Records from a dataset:
————————

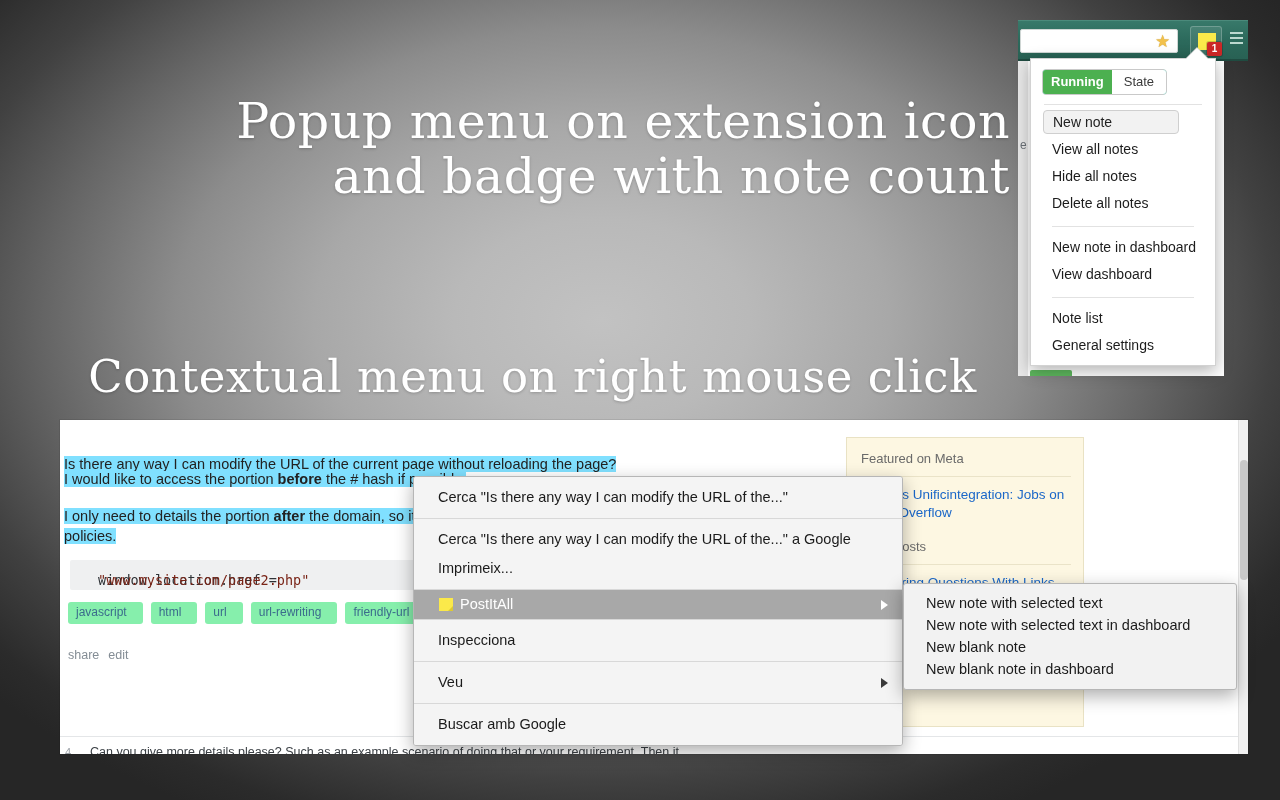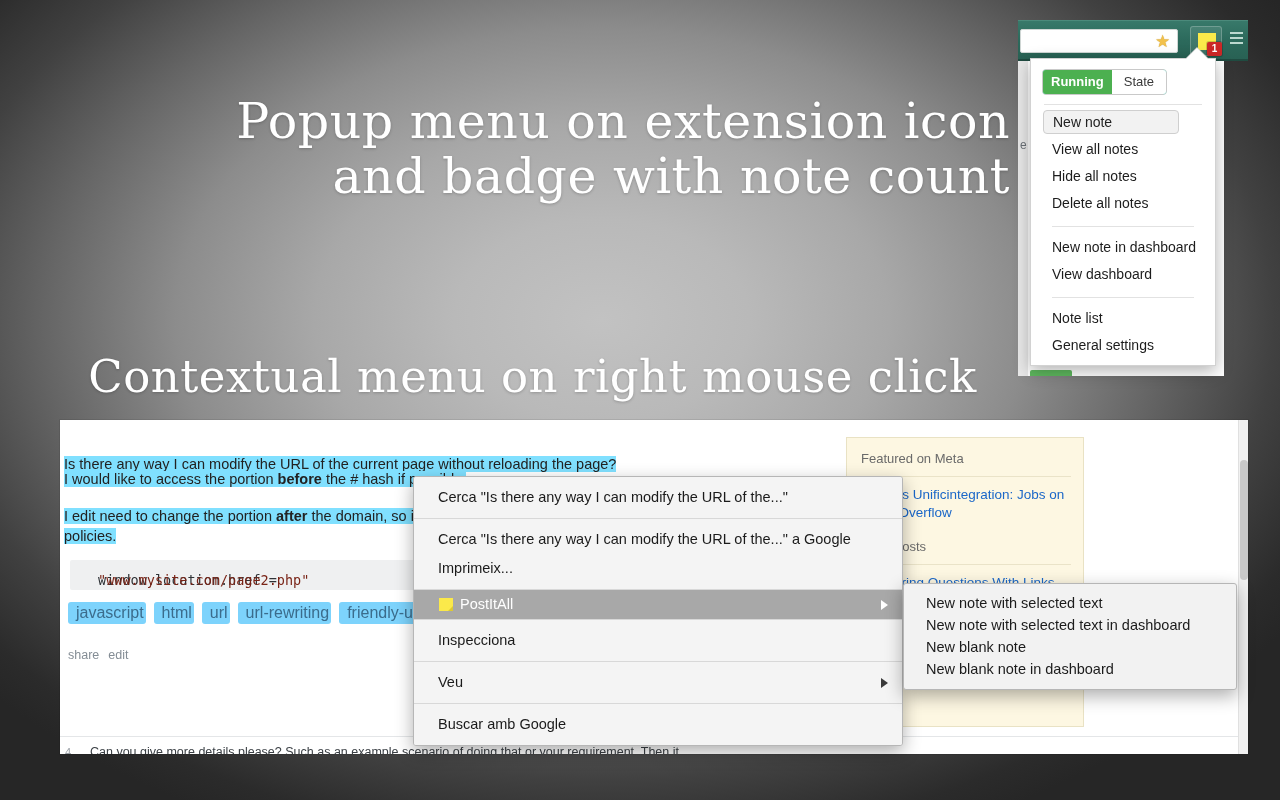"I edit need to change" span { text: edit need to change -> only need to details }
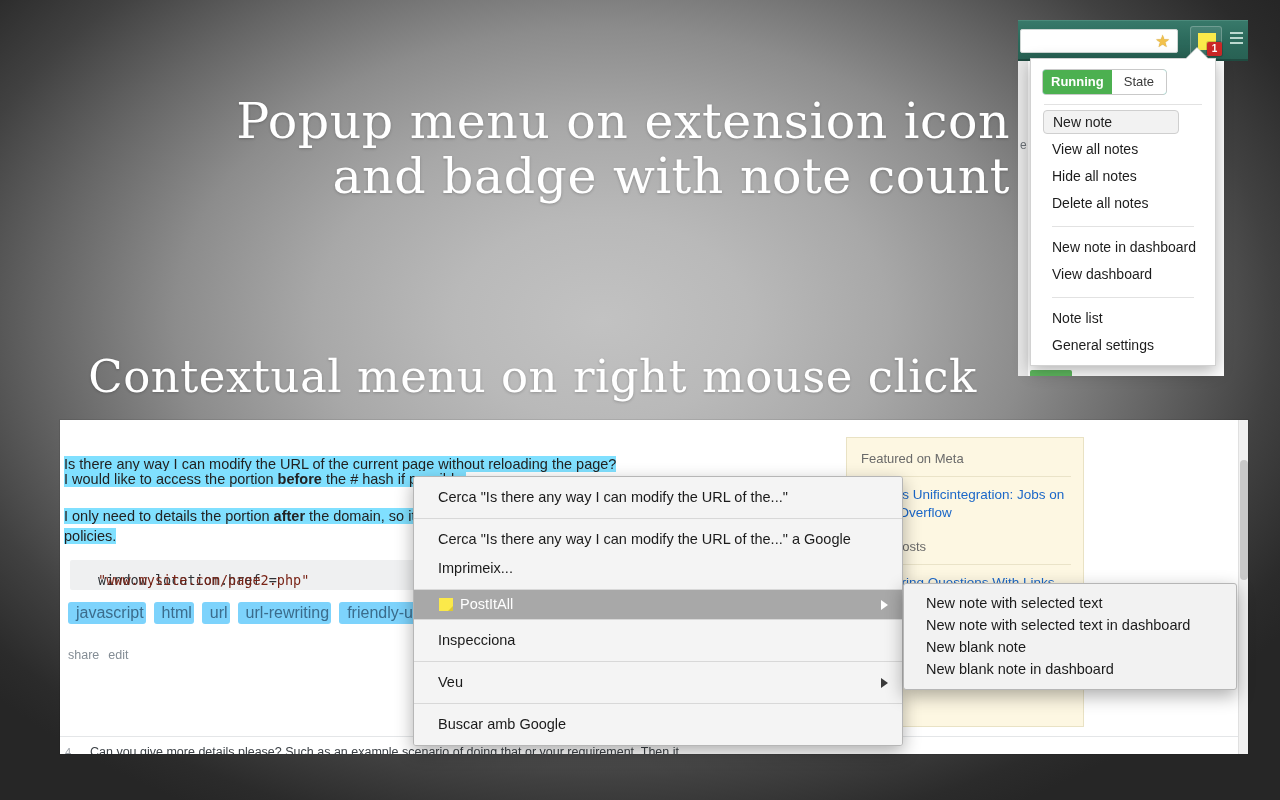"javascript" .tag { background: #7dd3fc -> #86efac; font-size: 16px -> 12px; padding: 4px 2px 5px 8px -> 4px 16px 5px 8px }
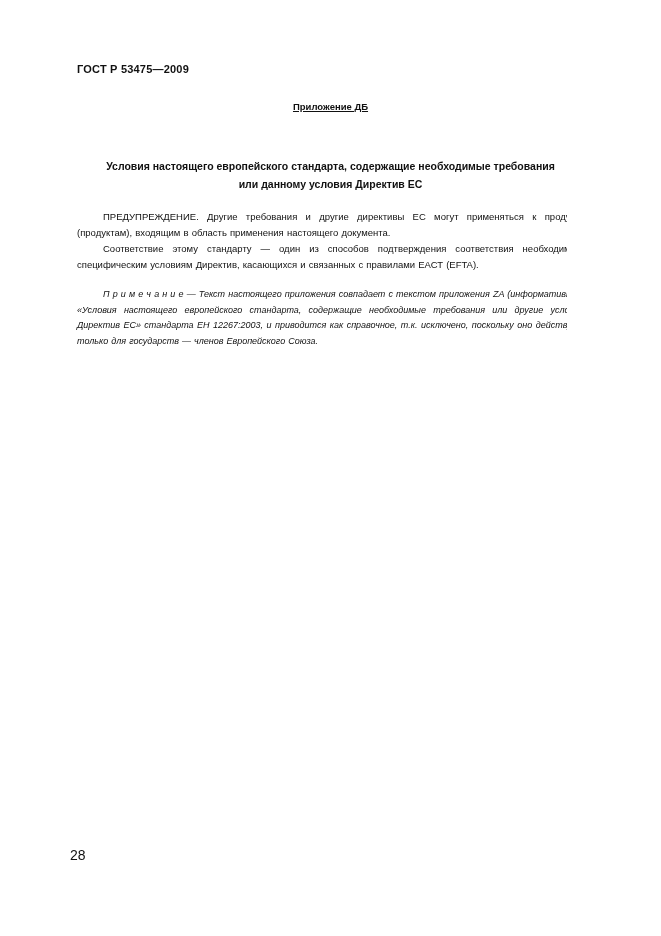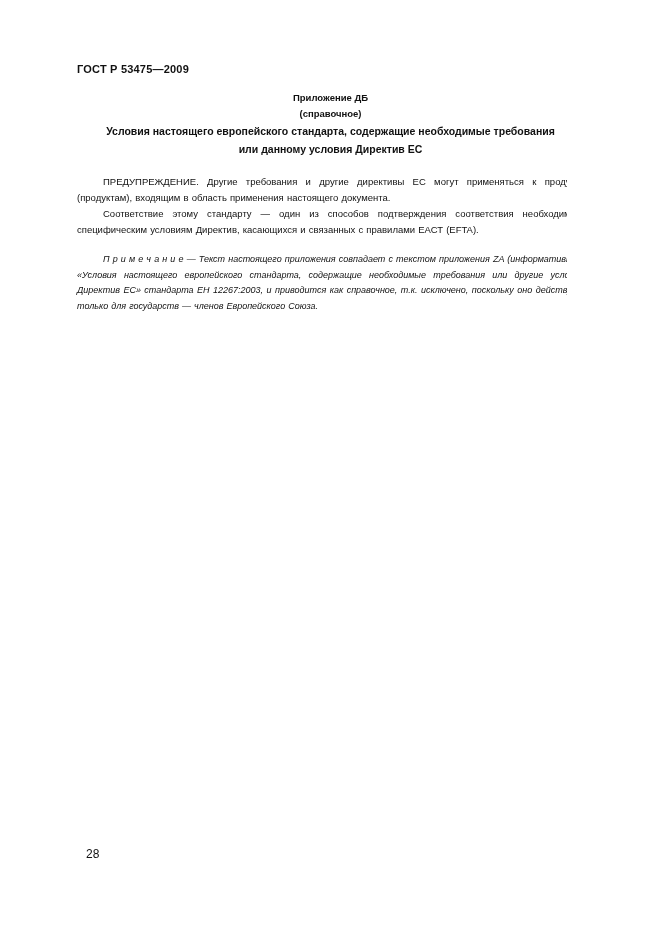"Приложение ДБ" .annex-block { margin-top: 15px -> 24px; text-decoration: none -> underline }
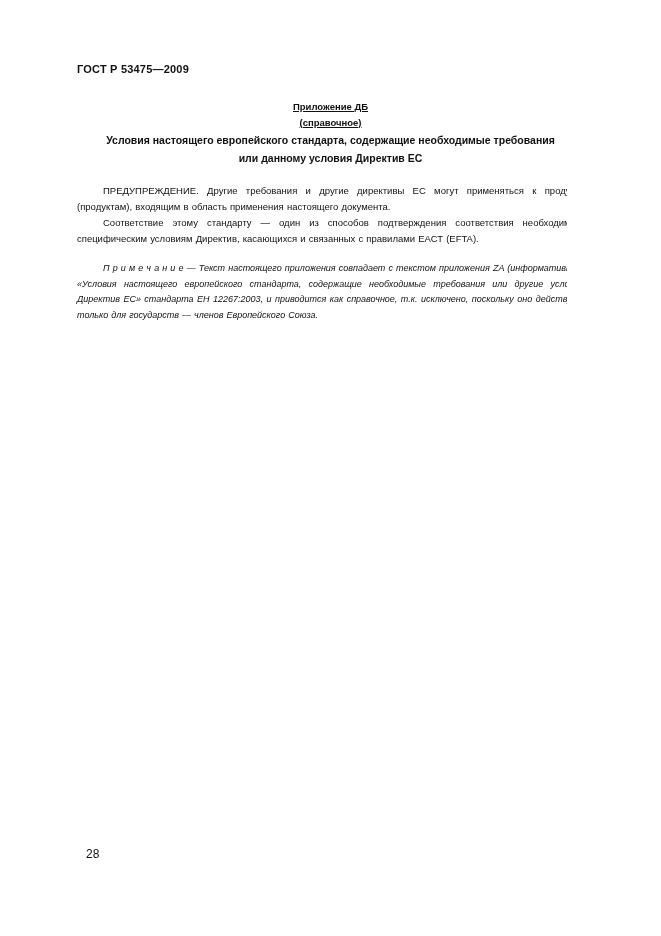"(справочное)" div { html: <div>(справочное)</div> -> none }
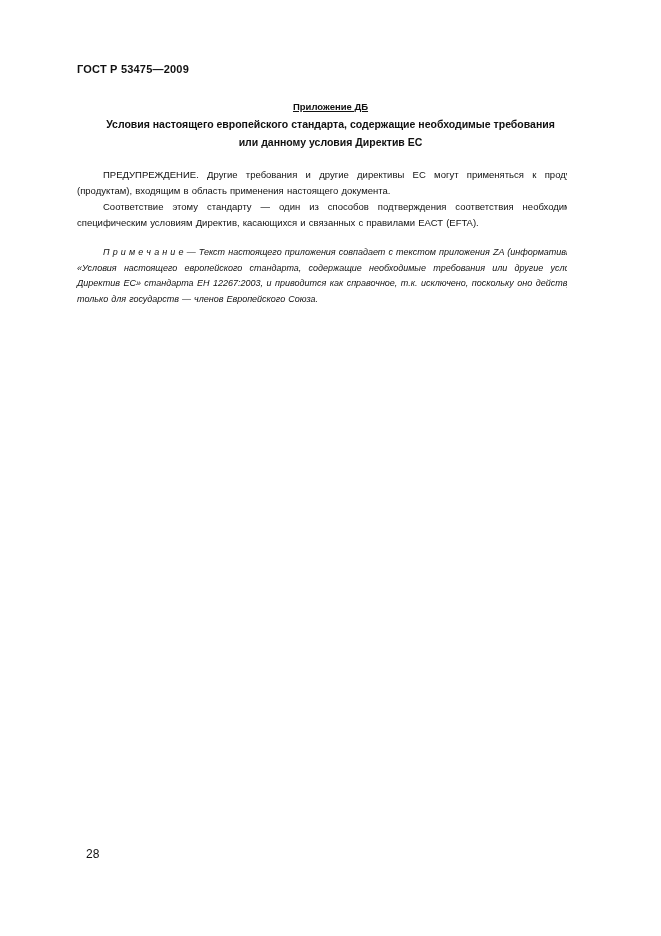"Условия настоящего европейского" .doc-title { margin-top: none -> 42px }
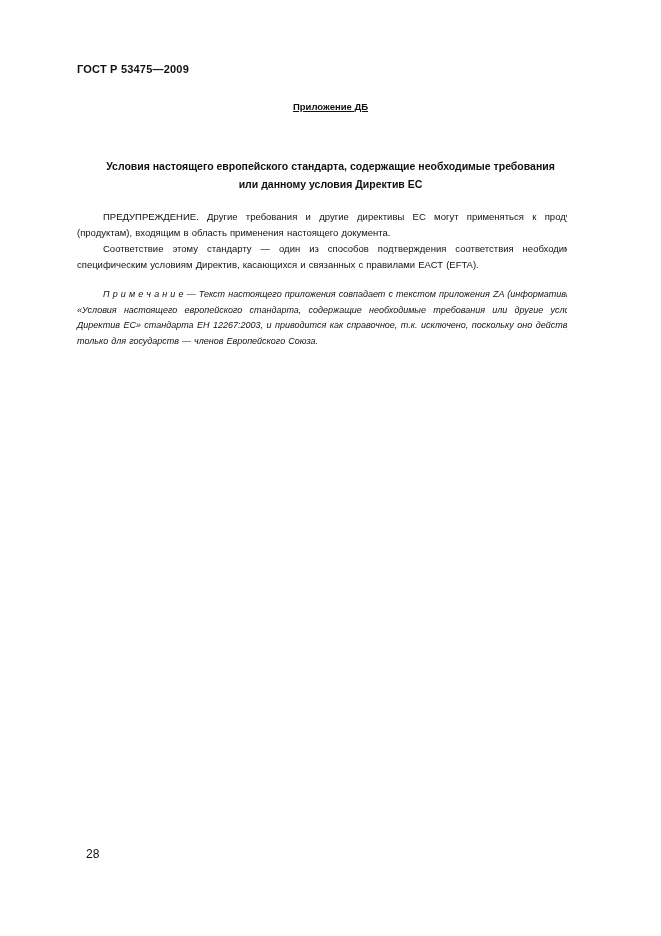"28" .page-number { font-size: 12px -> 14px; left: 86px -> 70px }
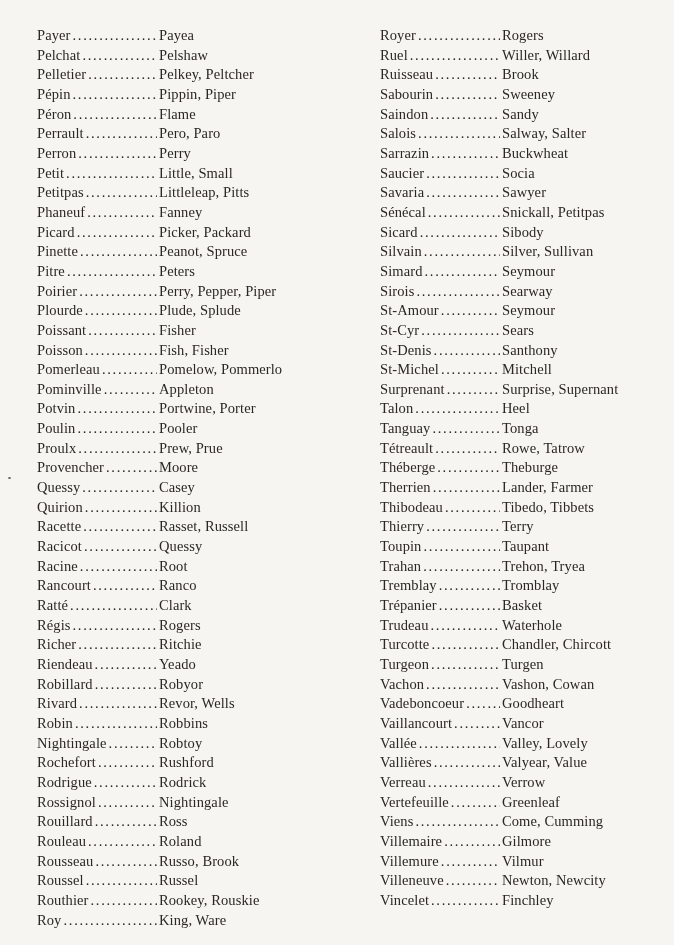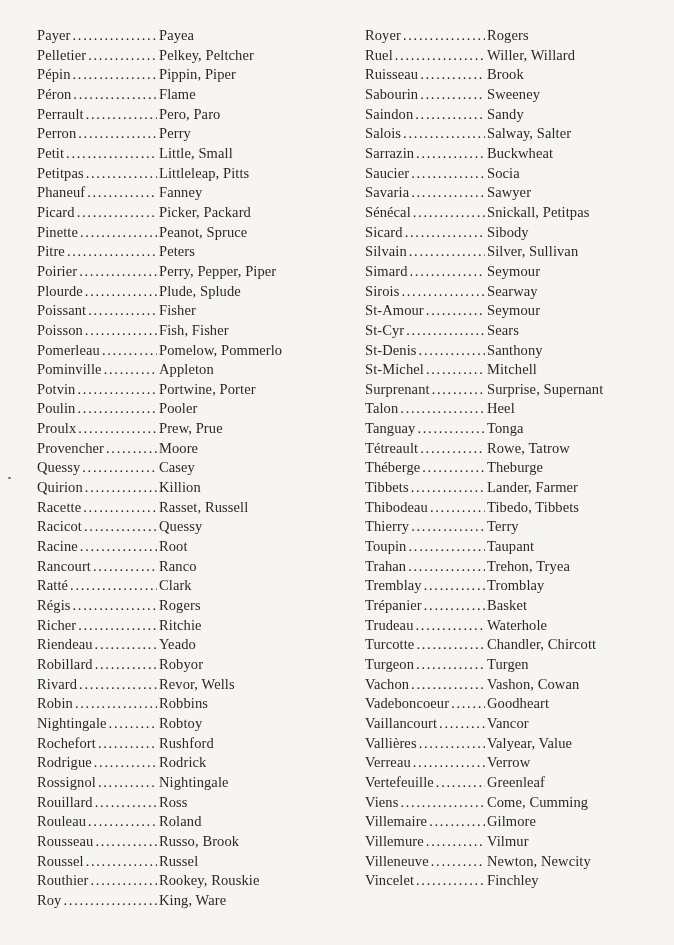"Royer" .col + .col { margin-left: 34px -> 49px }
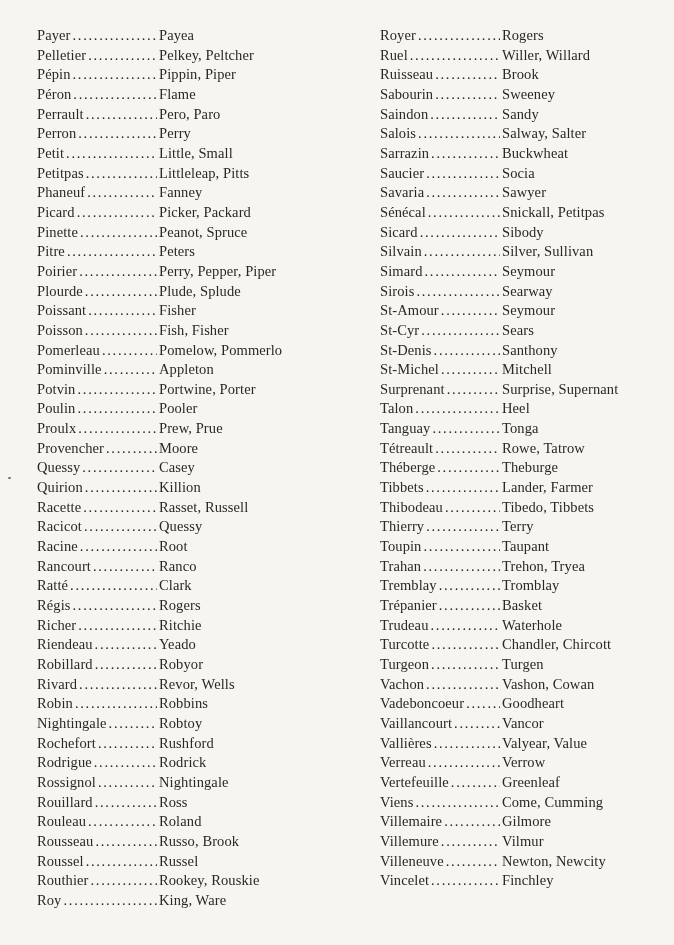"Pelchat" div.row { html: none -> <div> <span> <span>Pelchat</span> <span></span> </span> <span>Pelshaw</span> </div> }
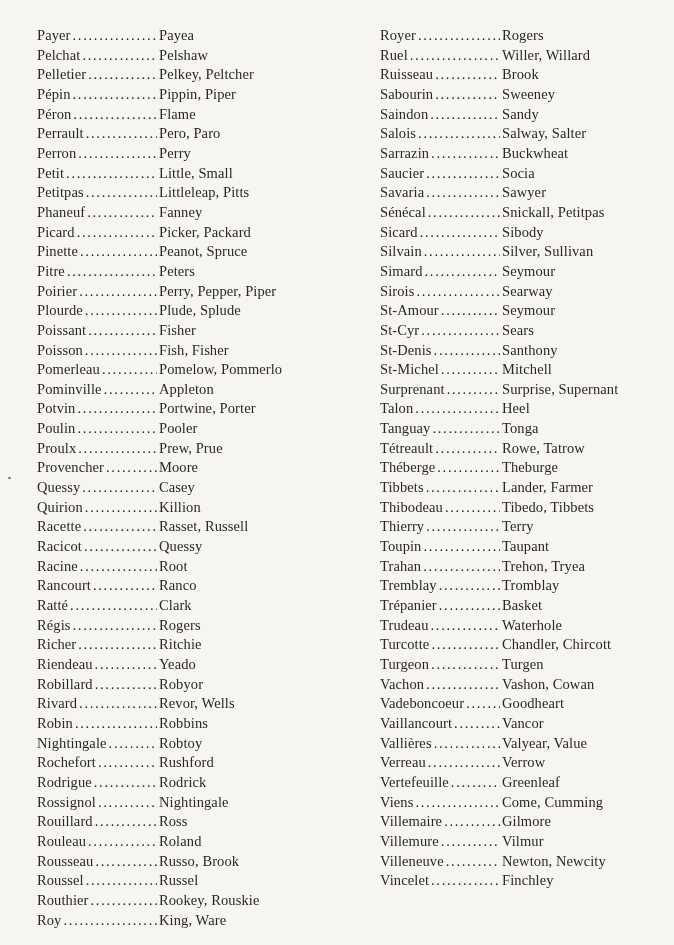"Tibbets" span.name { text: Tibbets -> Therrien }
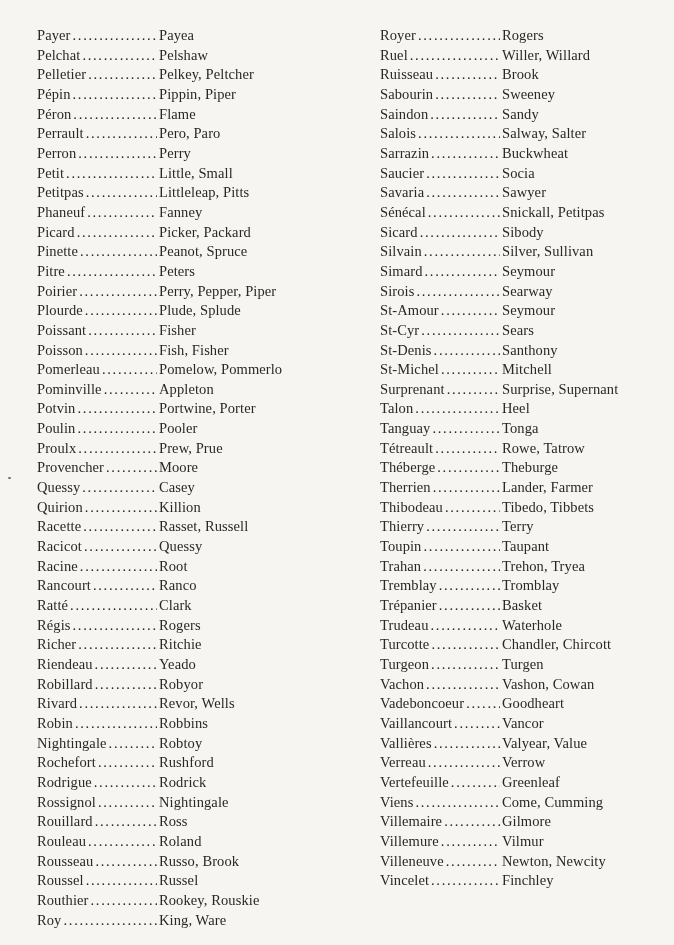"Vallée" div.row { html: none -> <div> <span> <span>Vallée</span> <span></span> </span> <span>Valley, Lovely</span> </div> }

————————

What is required
Every line from the one that holds "<div> <span> <span>Pelchat</span>" to the last line of the records above goes into the answer, exactly as written; nothing else does, and no picture does either.

Solution for this task
"Pelchat" div.row { html: none -> <div> <span> <span>Pelchat</span> <span></span> </span> <span>Pelshaw</span> </div> }
"Tibbets" span.name { text: Tibbets -> Therrien }
"Vallée" div.row { html: none -> <div> <span> <span>Vallée</span> <span></span> </span> <span>Valley, Lovely</span> </div> }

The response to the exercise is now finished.